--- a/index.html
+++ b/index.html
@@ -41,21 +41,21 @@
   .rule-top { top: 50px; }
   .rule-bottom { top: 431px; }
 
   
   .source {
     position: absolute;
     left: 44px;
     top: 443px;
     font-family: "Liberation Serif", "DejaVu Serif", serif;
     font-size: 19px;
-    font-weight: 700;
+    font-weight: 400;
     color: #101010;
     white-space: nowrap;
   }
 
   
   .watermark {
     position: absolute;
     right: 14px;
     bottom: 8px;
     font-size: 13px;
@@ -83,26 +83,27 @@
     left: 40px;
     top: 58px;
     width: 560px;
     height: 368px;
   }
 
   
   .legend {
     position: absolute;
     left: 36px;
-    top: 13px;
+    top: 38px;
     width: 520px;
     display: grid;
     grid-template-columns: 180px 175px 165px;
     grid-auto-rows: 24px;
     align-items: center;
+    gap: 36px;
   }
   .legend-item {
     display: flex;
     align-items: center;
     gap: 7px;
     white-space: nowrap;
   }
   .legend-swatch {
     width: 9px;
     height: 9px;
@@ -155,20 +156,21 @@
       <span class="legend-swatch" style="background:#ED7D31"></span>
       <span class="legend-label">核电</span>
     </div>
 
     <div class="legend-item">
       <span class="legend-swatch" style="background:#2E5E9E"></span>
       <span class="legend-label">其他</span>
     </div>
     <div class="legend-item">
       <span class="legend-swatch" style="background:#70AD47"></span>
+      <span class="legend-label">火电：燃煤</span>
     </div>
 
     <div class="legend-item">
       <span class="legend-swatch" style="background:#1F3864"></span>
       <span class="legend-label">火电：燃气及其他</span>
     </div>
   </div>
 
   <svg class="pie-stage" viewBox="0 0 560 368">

§

YOUR OBJECTIVE: Each record needs to be duplicated exactly as given.

YOUR SOLUTION:
--- a/index.html
+++ b/index.html
@@ -41,21 +41,21 @@
   .rule-top { top: 50px; }
   .rule-bottom { top: 431px; }
 
   
   .source {
     position: absolute;
     left: 44px;
     top: 443px;
     font-family: "Liberation Serif", "DejaVu Serif", serif;
     font-size: 19px;
-    font-weight: 700;
+    font-weight: 400;
     color: #101010;
     white-space: nowrap;
   }
 
   
   .watermark {
     position: absolute;
     right: 14px;
     bottom: 8px;
     font-size: 13px;
@@ -83,26 +83,27 @@
     left: 40px;
     top: 58px;
     width: 560px;
     height: 368px;
   }
 
   
   .legend {
     position: absolute;
     left: 36px;
-    top: 13px;
+    top: 38px;
     width: 520px;
     display: grid;
     grid-template-columns: 180px 175px 165px;
     grid-auto-rows: 24px;
     align-items: center;
+    gap: 36px;
   }
   .legend-item {
     display: flex;
     align-items: center;
     gap: 7px;
     white-space: nowrap;
   }
   .legend-swatch {
     width: 9px;
     height: 9px;
@@ -155,20 +156,21 @@
       <span class="legend-swatch" style="background:#ED7D31"></span>
       <span class="legend-label">核电</span>
     </div>
 
     <div class="legend-item">
       <span class="legend-swatch" style="background:#2E5E9E"></span>
       <span class="legend-label">其他</span>
     </div>
     <div class="legend-item">
       <span class="legend-swatch" style="background:#70AD47"></span>
+      <span class="legend-label">火电：燃煤</span>
     </div>
 
     <div class="legend-item">
       <span class="legend-swatch" style="background:#1F3864"></span>
       <span class="legend-label">火电：燃气及其他</span>
     </div>
   </div>
 
   <svg class="pie-stage" viewBox="0 0 560 368">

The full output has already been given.